Apparently UPC handed out a pamphlet to kids and parents containing song lyrics written by Karen Davis meant to be sung to the tune of “Twinkle, Twinkle, Little Star.” Somehow I don’t think this is destined to become a children’s classic, but you can judge from the lyrics,

Chicken, chicken, why aren't you
With your mother hen so true?
Pecking, playing, running around
Taking sunbaths on the ground.
Chicken, chicken, why aren't you
With your mother hen so true?

Chicken, chicken, why aren't you? With your sisters and brothers, too? Scratching, running, having fun, Taking dustbaths in the sun. Chicken, chicken, why aren't you With your sisters and brothers, too?

Chicken, chicken, baby bird May your cheeping cries be heard, Hushed and soothed by those who see We are all one family. Chicken, chicken, why aren't you With your mother hen so true?

I suspect those lyrics made even the “Big Chicken in the Sky” cringe.

Source:

Big Chicken in the Sky Rains out Egg Roll, Not UPC. United Poultry Concerns, Summer 2001.

Hare Krishna's Object to McDonald's Restaurant

I’ve heard of churches objecting to bars being built nearby, but members of a Hare Krishna temple in east Dallas are complaining that a proposed McDonald’s restraunt would offend their religious practice of vegetarianism.

“We just really feel offended that McDonald’s is planning to come here,” temple member Mike Meyer told The Dallas Morning News. “A big part of our religion is vegetarianism; it’s one of our main beliefs. It’s like an in-your-face type of thing.”
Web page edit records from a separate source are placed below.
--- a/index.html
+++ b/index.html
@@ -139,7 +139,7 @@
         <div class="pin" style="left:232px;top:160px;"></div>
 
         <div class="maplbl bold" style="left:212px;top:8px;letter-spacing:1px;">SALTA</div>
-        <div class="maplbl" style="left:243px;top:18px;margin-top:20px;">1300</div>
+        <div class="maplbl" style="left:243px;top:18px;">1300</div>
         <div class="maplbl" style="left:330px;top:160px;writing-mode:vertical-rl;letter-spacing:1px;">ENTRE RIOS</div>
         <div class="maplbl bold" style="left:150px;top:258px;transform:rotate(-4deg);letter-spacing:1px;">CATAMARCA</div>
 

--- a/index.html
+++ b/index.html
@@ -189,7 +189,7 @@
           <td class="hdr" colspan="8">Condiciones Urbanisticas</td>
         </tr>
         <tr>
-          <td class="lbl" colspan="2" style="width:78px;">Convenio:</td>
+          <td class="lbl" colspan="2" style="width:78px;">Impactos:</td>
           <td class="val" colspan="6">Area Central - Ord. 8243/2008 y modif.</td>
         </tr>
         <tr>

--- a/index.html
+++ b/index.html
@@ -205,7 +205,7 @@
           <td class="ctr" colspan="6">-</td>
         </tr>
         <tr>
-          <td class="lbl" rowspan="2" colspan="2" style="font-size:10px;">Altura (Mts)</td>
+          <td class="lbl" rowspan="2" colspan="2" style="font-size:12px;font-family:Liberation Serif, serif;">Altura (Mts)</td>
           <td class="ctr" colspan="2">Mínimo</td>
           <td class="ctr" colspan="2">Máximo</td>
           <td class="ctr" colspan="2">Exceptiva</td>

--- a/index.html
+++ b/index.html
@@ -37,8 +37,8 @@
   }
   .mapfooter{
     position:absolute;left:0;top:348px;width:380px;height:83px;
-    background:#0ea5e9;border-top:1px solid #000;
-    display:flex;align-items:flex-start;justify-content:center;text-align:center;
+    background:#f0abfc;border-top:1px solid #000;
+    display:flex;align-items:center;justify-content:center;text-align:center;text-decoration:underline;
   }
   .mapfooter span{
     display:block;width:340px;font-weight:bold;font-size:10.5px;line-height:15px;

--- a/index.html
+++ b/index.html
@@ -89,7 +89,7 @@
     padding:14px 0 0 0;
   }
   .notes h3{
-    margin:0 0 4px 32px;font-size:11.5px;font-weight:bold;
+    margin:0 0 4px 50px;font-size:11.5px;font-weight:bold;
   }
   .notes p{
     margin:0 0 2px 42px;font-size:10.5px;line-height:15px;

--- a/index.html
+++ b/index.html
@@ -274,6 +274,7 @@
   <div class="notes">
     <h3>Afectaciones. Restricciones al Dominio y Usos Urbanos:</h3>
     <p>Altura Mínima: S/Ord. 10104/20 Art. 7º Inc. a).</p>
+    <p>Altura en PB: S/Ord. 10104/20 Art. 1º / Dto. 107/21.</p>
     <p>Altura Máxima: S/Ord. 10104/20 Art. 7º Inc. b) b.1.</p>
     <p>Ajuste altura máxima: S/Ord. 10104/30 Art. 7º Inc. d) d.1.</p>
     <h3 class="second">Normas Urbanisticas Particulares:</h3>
Of course the Hare Krishna objection to a McDonald’s in the neighborhood couldn’t havev anything to do with not wanting competition for the vegetarian restaurant run by the temple.

Source:

Hare Krishnas fight McDonald’s plan. The Associated Press, July 6, 2001.

The Horrors of those "Happy Cow" Commercials

The California Milk Advisory Board has been running ads featuring cows in fields with tag lines like, “Great cheese comes from happy cows. Happy cows come from California.” Last Chance for Animals filed a complaint against the ads a few months ago, claiming that the ads “deliberately mislead the public, as they do not reflect the horrendous conditions in which California’s dairy cows actually live.”
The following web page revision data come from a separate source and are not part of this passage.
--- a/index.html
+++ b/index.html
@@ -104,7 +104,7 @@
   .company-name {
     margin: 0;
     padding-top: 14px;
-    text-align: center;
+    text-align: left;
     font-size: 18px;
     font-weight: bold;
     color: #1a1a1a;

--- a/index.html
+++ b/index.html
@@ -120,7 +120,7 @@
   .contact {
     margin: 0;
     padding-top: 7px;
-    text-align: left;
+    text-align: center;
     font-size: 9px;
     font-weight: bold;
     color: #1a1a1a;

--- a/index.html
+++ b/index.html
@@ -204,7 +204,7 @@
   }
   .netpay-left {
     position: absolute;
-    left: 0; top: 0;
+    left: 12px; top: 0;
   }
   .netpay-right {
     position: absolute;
The animal rights group sent undercover footage of a couple dairies to the California Attorney Generals’s Office that the group claims prove that “the cows … are anything but ‘happy.'”

In a press release announcing the complaint, Last Chance for Animals urged activists to “please ask the Attorney General’s Office to issue an injunction against the CMAB, disseminate a retraction, and enforce a criminal penalty against the company.”

Source:

California “Happy Cow” Ads. Last Chance for Animals, Press release, 2001.